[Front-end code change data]
§ §

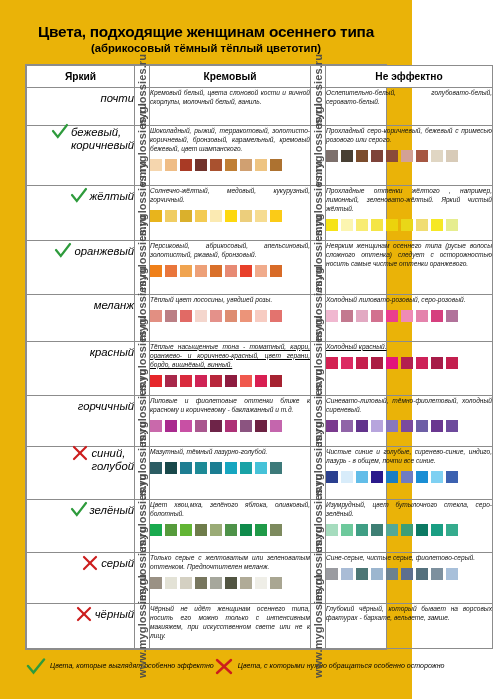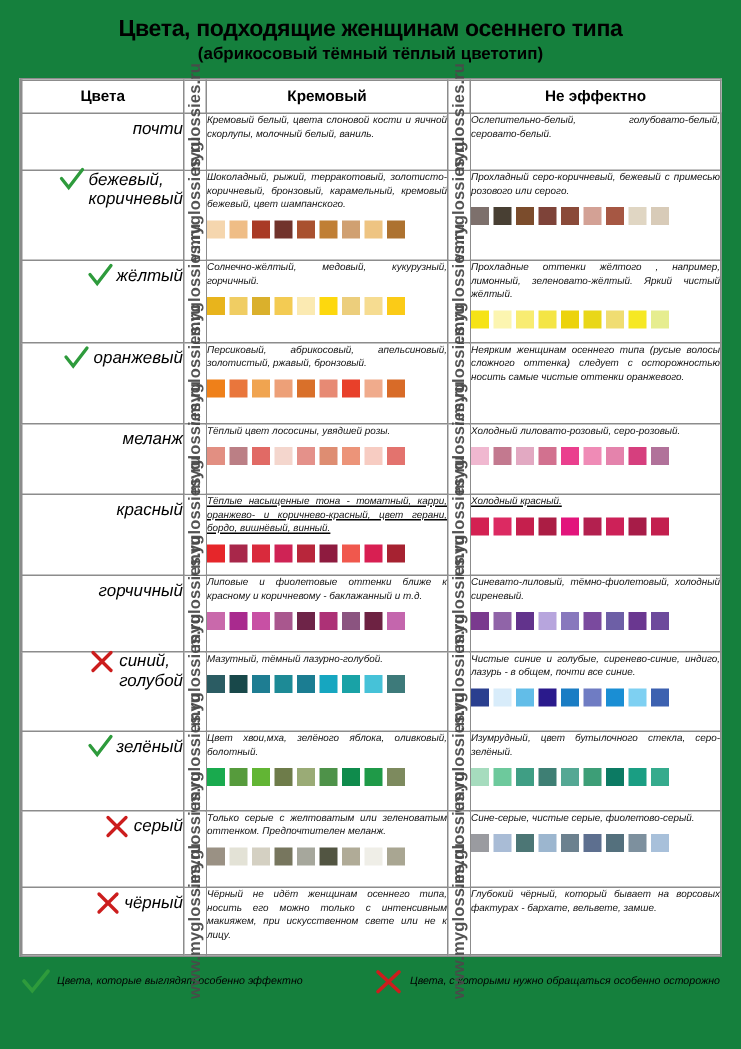--- a/index.html
+++ b/index.html
@@ -16,11 +16,11 @@
   }
   .page {
     position: relative;
-    width: 494px;
+    width: 412px;
     height: 699px;
     box-sizing: border-box;
-    padding: 0;
-    background: #15803d;
+    padding: 12px;
+    background: #eab308;
   }
 
   

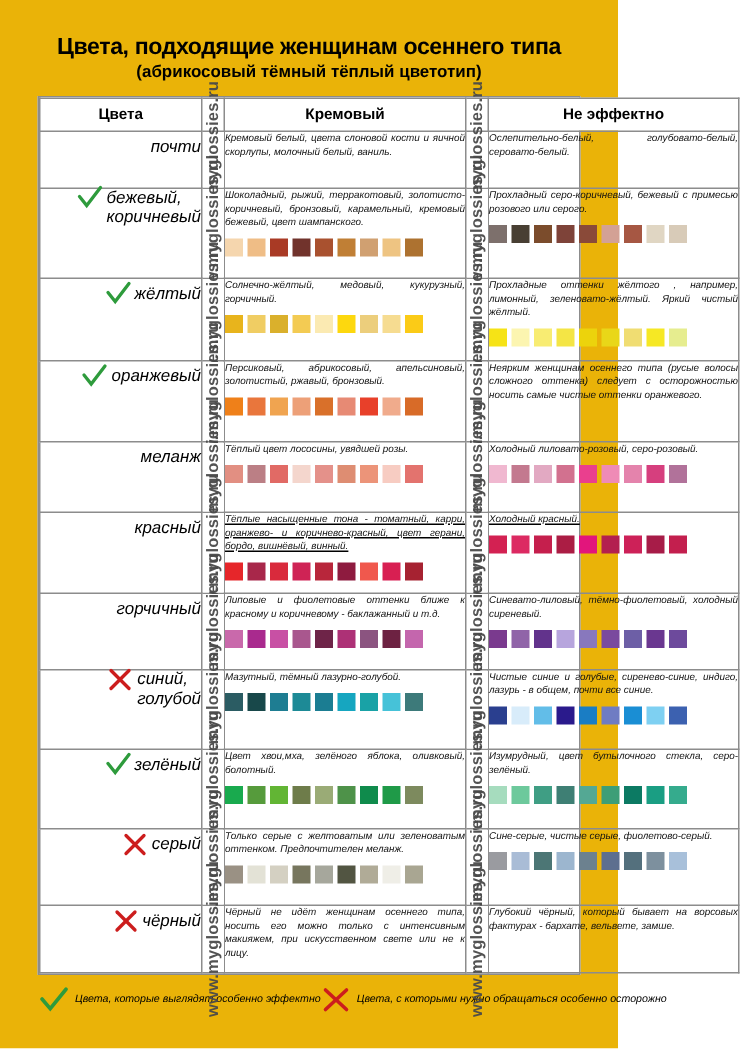--- a/index.html
+++ b/index.html
@@ -204,7 +204,7 @@
       </colgroup>
       <thead>
         <tr>
-          <th>Цвета</th>
+          <th>Яркий</th>
           <th class="wm-head"></th>
           <th>Кремовый</th>
           <th class="wm-head"></th>

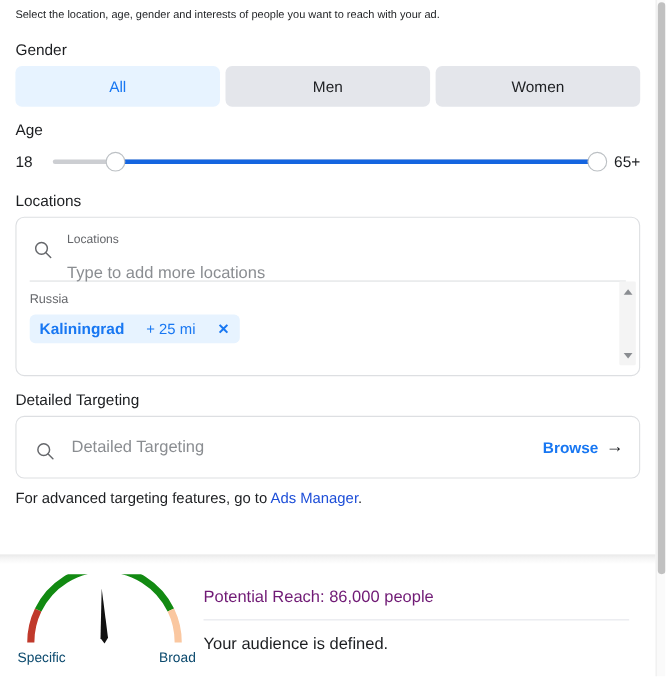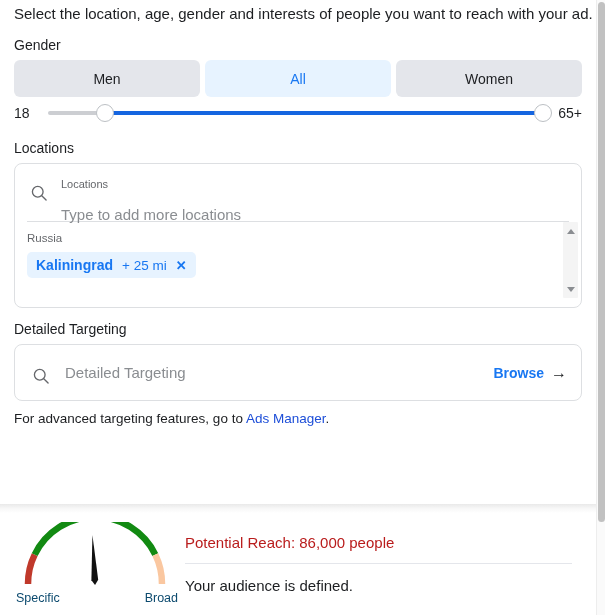--- a/index.html
+++ b/index.html
@@ -44,7 +44,7 @@
   }
 
   .intro {
-    font-size: 15px;
+    font-size: 10px;
     color: #1c1e21;
     padding-top: 4px;
     line-height: 20px;

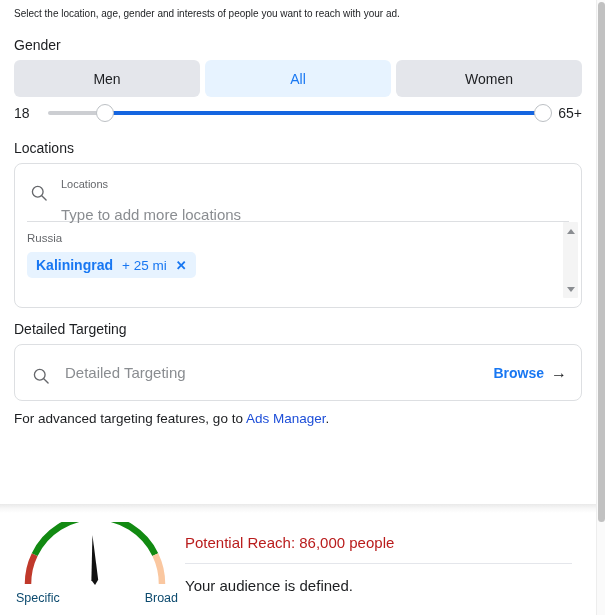--- a/index.html
+++ b/index.html
@@ -338,8 +338,8 @@
 
   <div class="section-label">Gender</div>
   <div class="gender-row">
+    <button class="gender-btn selected">All</button>
     <button class="gender-btn">Men</button>
-    <button class="gender-btn selected">All</button>
     <button class="gender-btn">Women</button>
   </div>
 

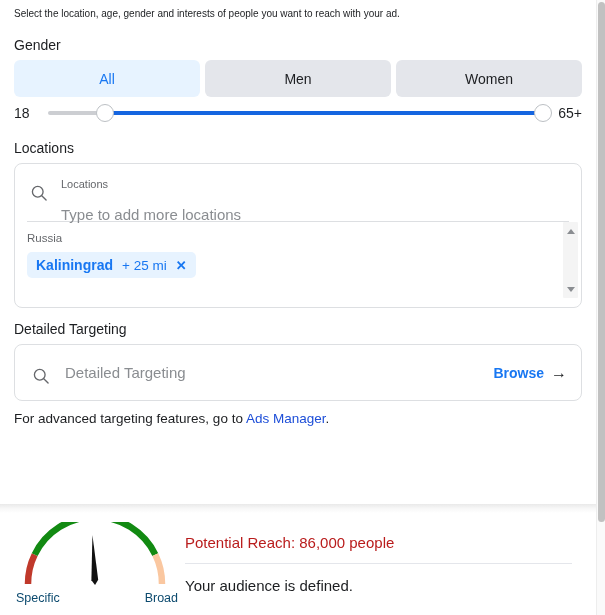--- a/index.html
+++ b/index.html
@@ -343,6 +343,7 @@
     <button class="gender-btn">Women</button>
   </div>
 
+  <div class="section-label">Age</div>
   <div class="age-row">
     <span class="age-min">18</span>
     <div class="slider">

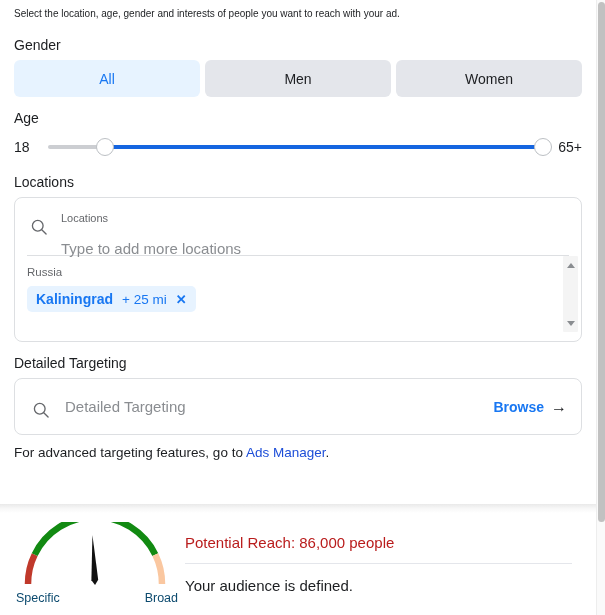--- a/index.html
+++ b/index.html
@@ -188,7 +188,7 @@
     background: #e7f3ff;
     border-radius: 5px;
     padding: 5px 9px;
-    gap: 9px;
+    gap: 20px;
   }
   .chip-name {
     font-size: 14px;

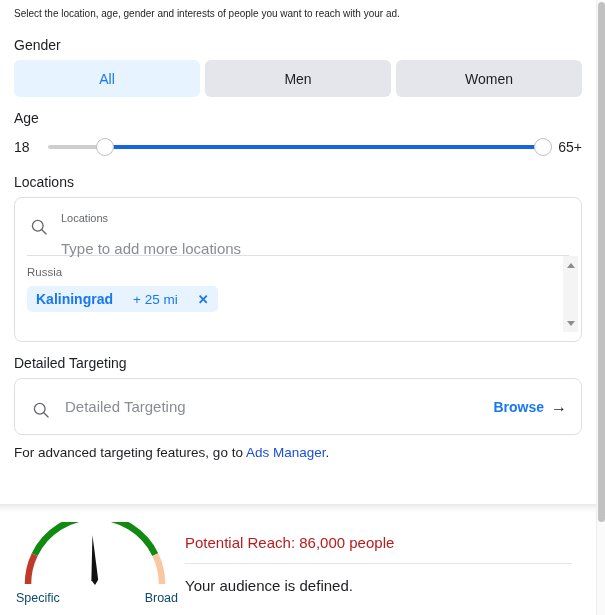--- a/index.html
+++ b/index.html
@@ -314,7 +314,7 @@
   }
   .reach-line {
     font-size: 15px;
-    color: #b91c1c;
+    color: #701a75;
     line-height: 22px;
     padding-bottom: 9px;
   }

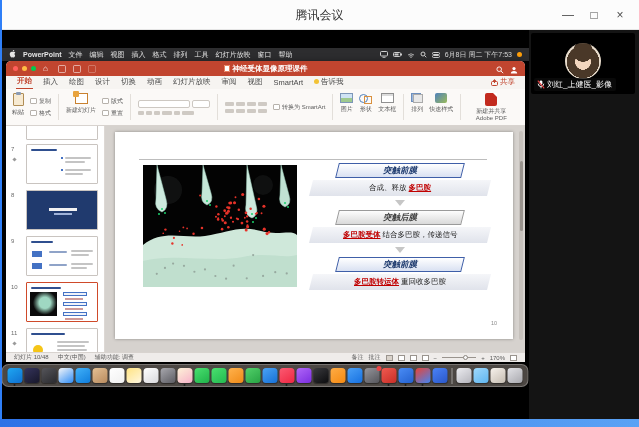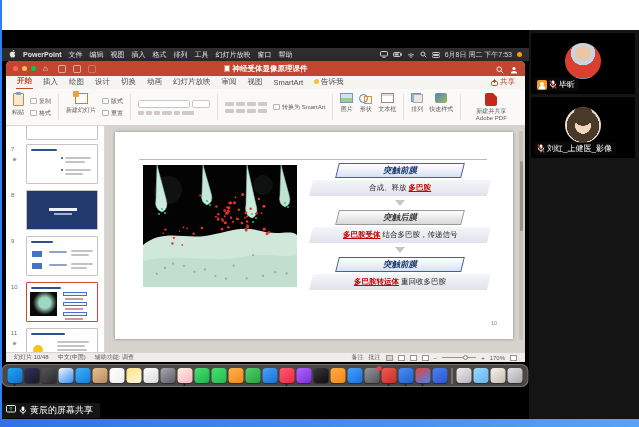--- a/index.html
+++ b/index.html
@@ -160,6 +160,14 @@
 
 <div id="app">
 
+  <div id="titlebar">
+    <div id="wintitle">腾讯会议</div>
+    <div id="winctl">
+      <span>—</span>
+      <span>□</span>
+      <span>×</span>
+    </div>
+  </div>
 
   <div id="stage">
 

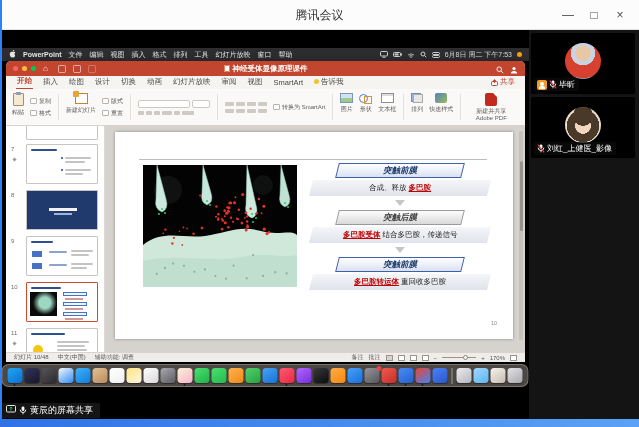--- a/index.html
+++ b/index.html
@@ -630,23 +630,6 @@
 
 
 
-    <div class="tile muted">
-      <div class="scene">
-          <span class="av av-kid"></span>
-        </div>
-      <div class="namebar">
-        <span class="hbadge"></span>
-        <span class="mic">
-            <svg width="8" height="9" viewBox="0 0 8 9">
-              <rect x="2.6" y="0.4" width="2.8" height="4.6" rx="1.4" fill="#fff"></rect>
-              <path d="M1.2 3.7 a2.8 2.8 0 0 0 5.6 0" fill="none" stroke="#fff" stroke-width=".9"></path>
-              <line class="stem" x1="4" y1="6.6" x2="4" y2="8.3" stroke="#fff" stroke-width=".9"></line>
-              <line x1="0.8" y1="0.6" x2="7.2" y2="8.4" stroke="#e84040" stroke-width="1.1"></line>
-            </svg>
-          </span>
-        <span class="nm">毕昕</span>
-      </div>
-    </div>
 
 
 

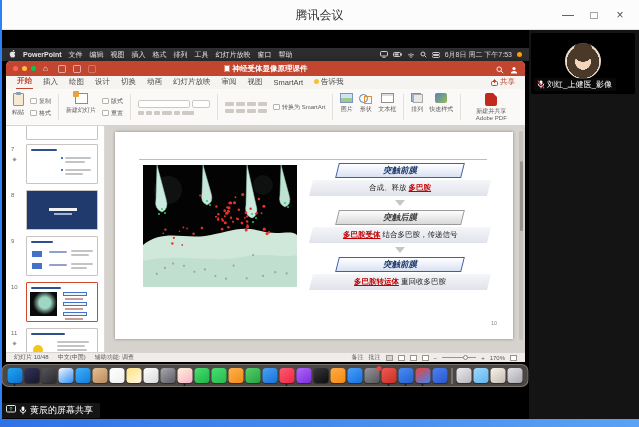--- a/index.html
+++ b/index.html
@@ -610,20 +610,6 @@
         <div class="dk" style="background: linear-gradient(145deg, rgb(226, 226, 230), rgb(168, 168, 174));"></div>
       </div>
 
-    <div id="sharepill">
-      <span><svg width="10" height="9">
-            <rect x="0.5" y="0.5" width="9" height="6.5" rx="1" fill="none" stroke="#fff" stroke-width=".9"></rect>
-            <path d="M5 5.5 V2.3 M3.7 3.4 L5 2 6.3 3.4" fill="none" stroke="#35c759" stroke-width=".9"></path>
-          </svg></span>
-      <span class="mic">
-          <svg width="8" height="9" viewBox="0 0 8 9">
-            <rect x="2.6" y="0.4" width="2.8" height="4.6" rx="1.4" fill="#fff"></rect>
-            <path d="M1.2 3.7 a2.8 2.8 0 0 0 5.6 0" fill="none" stroke="#fff" stroke-width=".9"></path>
-            <line class="stem" x1="4" y1="6.6" x2="4" y2="8.3" stroke="#fff" stroke-width=".9"></line>
-          </svg>
-        </span>
-      <span>黄辰的屏幕共享</span>
-    </div>
   </div>
 
   <div id="sidebar">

§ §

**Work task**: The lines to return are those in the entries above that include "color".

**Answer to the exercise**:
     color: #1c1e21;
-    color: #b91c1c;
+    color: #701a75;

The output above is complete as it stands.